[Before-and-after page screenshots]
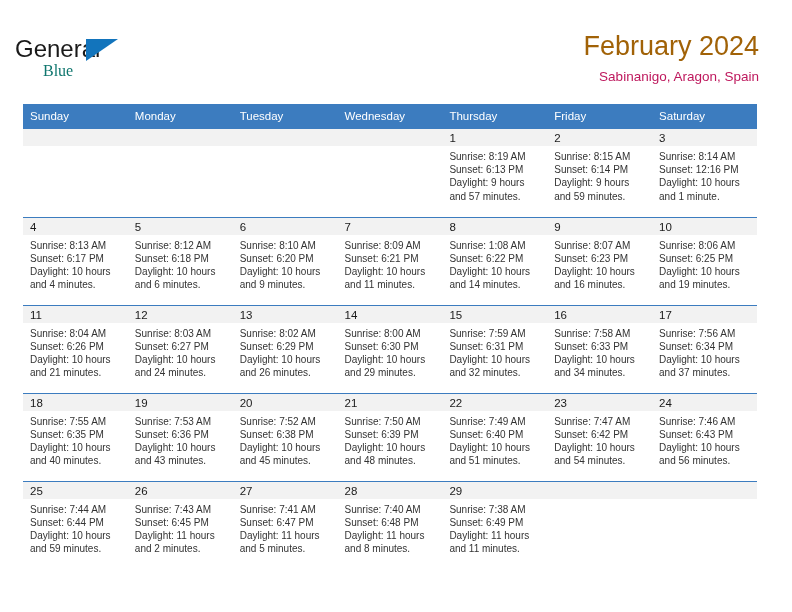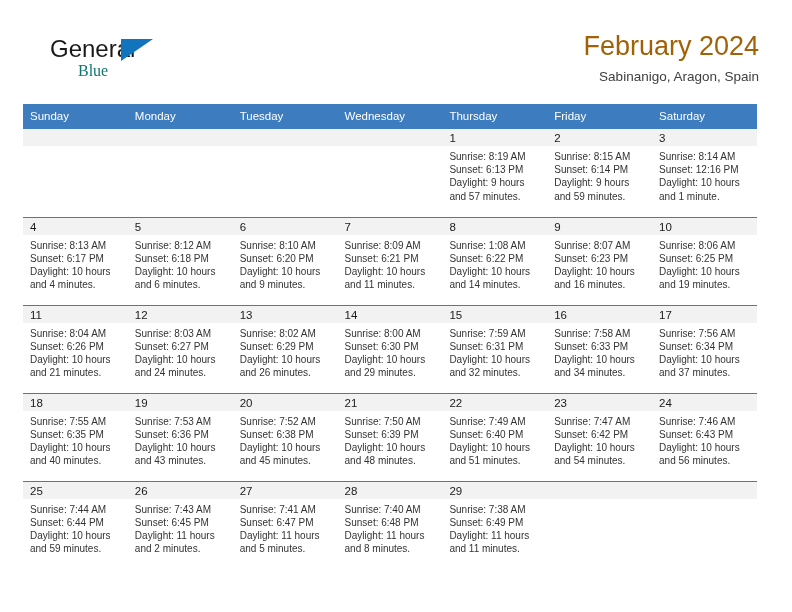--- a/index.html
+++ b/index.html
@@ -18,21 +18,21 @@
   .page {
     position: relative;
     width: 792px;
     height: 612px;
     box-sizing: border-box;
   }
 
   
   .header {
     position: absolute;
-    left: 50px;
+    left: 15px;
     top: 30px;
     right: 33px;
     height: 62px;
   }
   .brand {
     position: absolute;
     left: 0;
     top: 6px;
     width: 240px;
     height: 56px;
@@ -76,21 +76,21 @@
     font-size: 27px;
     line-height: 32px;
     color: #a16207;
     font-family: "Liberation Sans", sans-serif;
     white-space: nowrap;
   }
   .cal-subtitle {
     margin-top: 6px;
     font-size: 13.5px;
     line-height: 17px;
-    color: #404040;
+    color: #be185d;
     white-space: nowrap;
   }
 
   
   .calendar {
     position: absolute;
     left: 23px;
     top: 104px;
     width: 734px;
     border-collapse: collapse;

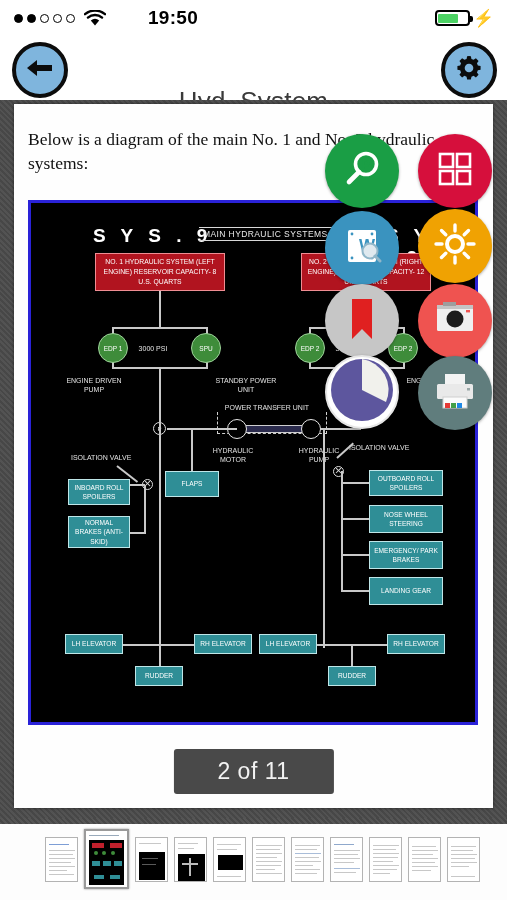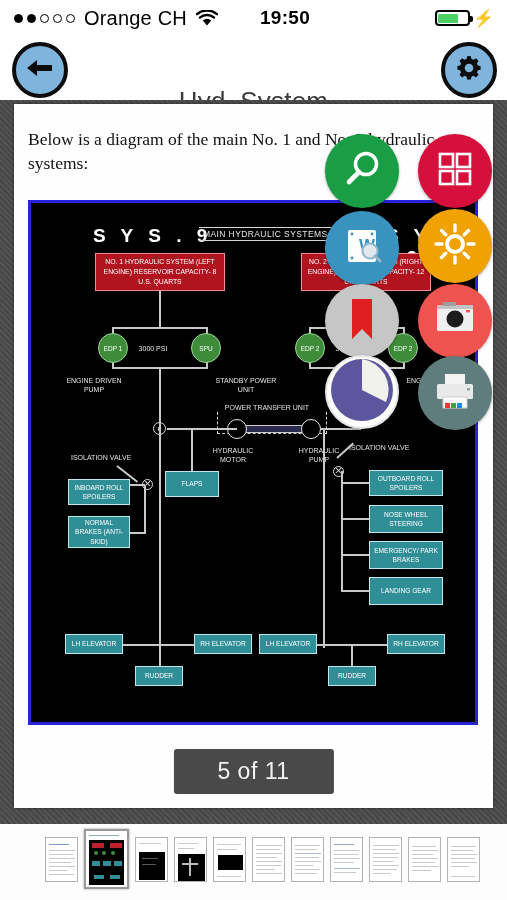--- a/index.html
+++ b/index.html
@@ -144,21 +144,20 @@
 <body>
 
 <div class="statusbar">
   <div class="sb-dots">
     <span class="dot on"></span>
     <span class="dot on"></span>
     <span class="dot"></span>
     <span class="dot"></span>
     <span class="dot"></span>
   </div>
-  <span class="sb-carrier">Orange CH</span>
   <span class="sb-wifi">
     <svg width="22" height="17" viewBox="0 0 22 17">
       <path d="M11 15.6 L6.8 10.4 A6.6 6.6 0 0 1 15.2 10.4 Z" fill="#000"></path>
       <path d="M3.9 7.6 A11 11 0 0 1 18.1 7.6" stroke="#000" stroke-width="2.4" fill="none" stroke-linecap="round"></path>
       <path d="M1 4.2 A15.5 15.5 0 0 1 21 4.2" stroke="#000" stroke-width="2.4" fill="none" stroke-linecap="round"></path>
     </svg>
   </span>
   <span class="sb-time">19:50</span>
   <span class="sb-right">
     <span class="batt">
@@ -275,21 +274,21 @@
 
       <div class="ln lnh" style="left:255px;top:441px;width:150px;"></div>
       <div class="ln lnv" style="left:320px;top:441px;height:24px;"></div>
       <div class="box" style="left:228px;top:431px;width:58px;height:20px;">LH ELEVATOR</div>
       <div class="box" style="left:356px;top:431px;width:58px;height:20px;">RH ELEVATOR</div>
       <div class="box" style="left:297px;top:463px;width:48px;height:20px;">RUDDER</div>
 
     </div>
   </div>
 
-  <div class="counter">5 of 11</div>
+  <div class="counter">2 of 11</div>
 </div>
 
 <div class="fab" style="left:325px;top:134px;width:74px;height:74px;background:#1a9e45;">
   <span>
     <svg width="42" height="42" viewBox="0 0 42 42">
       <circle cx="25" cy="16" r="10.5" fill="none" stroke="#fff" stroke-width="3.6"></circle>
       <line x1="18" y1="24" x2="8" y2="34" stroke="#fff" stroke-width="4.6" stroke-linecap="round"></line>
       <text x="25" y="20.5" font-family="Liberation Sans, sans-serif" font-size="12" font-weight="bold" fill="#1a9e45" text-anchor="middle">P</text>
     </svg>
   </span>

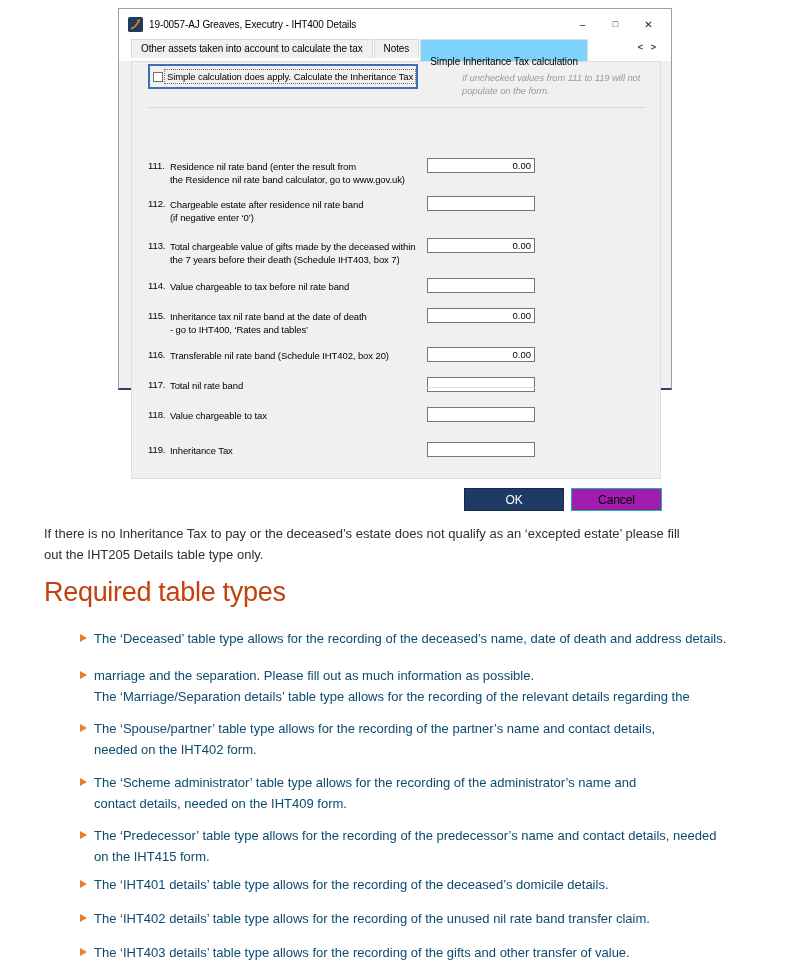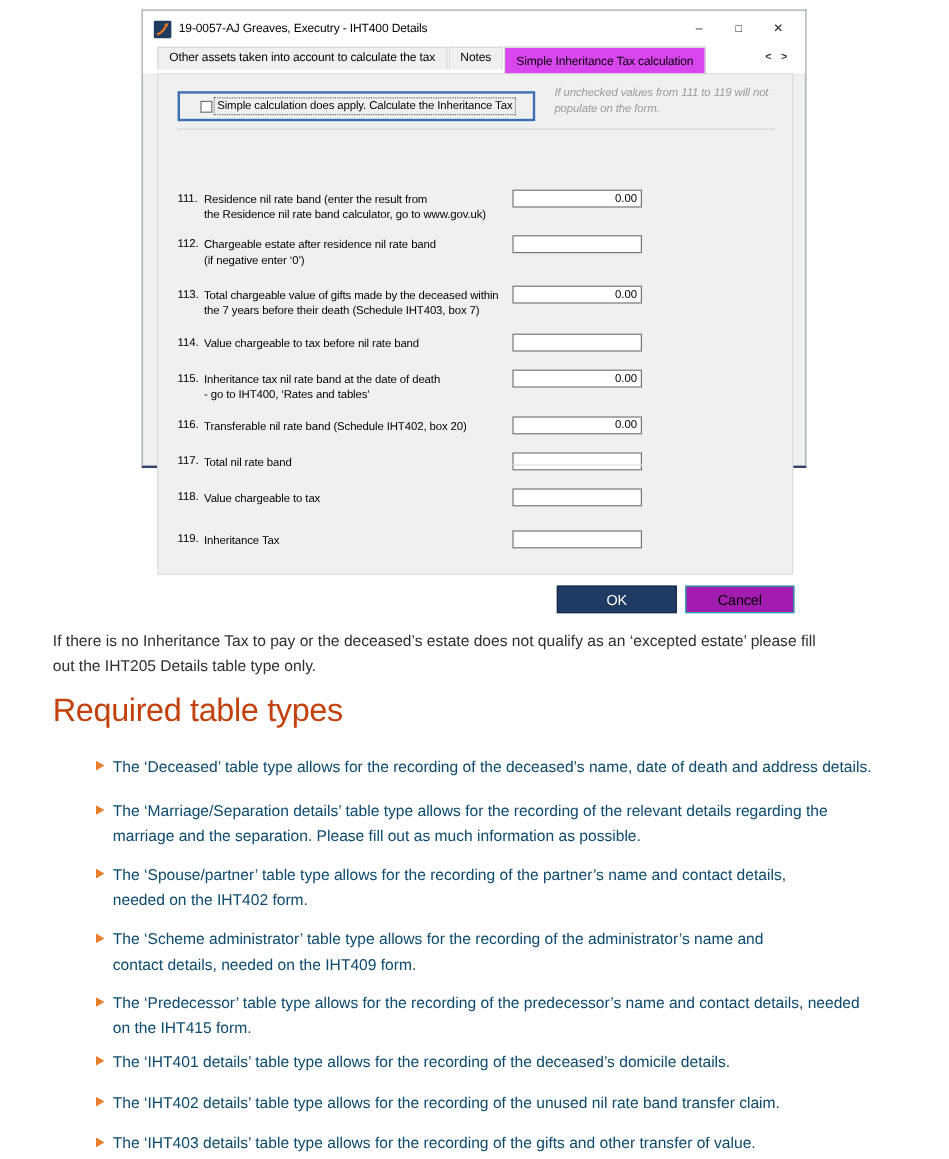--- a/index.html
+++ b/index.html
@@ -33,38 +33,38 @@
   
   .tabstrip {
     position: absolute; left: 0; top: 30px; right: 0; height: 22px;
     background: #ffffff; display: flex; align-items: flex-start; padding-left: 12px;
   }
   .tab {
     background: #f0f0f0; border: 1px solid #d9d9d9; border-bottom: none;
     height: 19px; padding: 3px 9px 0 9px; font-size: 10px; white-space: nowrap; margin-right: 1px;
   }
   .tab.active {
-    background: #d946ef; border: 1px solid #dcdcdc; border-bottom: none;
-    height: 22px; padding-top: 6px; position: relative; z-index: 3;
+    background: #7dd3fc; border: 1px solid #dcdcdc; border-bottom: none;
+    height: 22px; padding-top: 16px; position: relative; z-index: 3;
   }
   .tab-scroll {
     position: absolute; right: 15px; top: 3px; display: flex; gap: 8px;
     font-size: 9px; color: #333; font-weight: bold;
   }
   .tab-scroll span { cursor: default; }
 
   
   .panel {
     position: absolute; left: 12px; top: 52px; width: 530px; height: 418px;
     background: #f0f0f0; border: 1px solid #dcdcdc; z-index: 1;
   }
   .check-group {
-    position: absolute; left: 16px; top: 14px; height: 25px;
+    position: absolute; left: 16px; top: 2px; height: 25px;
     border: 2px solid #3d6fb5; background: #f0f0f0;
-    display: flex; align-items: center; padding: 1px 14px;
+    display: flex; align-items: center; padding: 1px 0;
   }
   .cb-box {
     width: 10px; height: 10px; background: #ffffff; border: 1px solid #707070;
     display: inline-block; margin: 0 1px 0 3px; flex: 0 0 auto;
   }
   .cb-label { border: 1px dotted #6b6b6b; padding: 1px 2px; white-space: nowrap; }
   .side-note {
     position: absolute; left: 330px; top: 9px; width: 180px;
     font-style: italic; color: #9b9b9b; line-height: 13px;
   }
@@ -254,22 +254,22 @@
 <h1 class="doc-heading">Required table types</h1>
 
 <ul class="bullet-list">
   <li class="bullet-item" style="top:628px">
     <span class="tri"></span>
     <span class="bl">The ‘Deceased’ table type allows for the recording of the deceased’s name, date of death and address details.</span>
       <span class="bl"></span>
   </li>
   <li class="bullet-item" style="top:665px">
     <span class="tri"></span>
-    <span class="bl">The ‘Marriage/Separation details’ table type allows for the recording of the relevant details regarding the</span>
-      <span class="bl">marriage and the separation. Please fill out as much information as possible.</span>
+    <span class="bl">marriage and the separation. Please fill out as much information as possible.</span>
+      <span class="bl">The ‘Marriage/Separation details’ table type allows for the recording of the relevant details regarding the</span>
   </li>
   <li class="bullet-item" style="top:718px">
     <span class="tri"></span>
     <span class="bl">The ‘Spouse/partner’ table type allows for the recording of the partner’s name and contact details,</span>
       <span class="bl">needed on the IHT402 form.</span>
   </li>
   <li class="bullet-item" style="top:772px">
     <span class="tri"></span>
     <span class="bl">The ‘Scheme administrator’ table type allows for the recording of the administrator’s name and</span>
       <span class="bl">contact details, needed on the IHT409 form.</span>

Work instruction:
Would you filter the records and copy out each line containing "bottom"?

Solution below:
     background: #f0f0f0; border: 1px solid #d9d9d9; border-bottom: none;
-    background: #d946ef; border: 1px solid #dcdcdc; border-bottom: none;
+    background: #7dd3fc; border: 1px solid #dcdcdc; border-bottom: none;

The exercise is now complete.